Exercise description
Return all of the entries below exactly as they are given.

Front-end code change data
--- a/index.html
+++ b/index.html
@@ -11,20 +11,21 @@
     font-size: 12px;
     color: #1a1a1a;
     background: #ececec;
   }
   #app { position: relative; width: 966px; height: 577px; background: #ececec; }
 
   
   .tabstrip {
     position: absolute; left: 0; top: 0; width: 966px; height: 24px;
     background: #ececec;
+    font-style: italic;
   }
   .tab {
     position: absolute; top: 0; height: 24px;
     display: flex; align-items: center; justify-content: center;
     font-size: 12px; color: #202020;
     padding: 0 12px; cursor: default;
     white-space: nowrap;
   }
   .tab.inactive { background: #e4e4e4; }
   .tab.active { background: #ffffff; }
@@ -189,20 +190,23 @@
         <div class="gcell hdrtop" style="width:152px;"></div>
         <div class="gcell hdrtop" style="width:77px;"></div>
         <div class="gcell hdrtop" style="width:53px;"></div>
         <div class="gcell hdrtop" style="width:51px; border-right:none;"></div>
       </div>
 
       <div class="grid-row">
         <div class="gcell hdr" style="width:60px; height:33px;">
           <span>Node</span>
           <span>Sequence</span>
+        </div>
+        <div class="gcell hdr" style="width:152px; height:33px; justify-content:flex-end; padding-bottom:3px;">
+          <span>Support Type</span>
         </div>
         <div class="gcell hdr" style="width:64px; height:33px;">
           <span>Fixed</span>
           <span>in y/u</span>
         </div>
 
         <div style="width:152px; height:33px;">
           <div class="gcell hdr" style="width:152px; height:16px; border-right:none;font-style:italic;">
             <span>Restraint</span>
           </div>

Worked solution
--- a/index.html
+++ b/index.html
@@ -11,20 +11,21 @@
     font-size: 12px;
     color: #1a1a1a;
     background: #ececec;
   }
   #app { position: relative; width: 966px; height: 577px; background: #ececec; }
 
   
   .tabstrip {
     position: absolute; left: 0; top: 0; width: 966px; height: 24px;
     background: #ececec;
+    font-style: italic;
   }
   .tab {
     position: absolute; top: 0; height: 24px;
     display: flex; align-items: center; justify-content: center;
     font-size: 12px; color: #202020;
     padding: 0 12px; cursor: default;
     white-space: nowrap;
   }
   .tab.inactive { background: #e4e4e4; }
   .tab.active { background: #ffffff; }
@@ -189,20 +190,23 @@
         <div class="gcell hdrtop" style="width:152px;"></div>
         <div class="gcell hdrtop" style="width:77px;"></div>
         <div class="gcell hdrtop" style="width:53px;"></div>
         <div class="gcell hdrtop" style="width:51px; border-right:none;"></div>
       </div>
 
       <div class="grid-row">
         <div class="gcell hdr" style="width:60px; height:33px;">
           <span>Node</span>
           <span>Sequence</span>
+        </div>
+        <div class="gcell hdr" style="width:152px; height:33px; justify-content:flex-end; padding-bottom:3px;">
+          <span>Support Type</span>
         </div>
         <div class="gcell hdr" style="width:64px; height:33px;">
           <span>Fixed</span>
           <span>in y/u</span>
         </div>
 
         <div style="width:152px; height:33px;">
           <div class="gcell hdr" style="width:152px; height:16px; border-right:none;font-style:italic;">
             <span>Restraint</span>
           </div>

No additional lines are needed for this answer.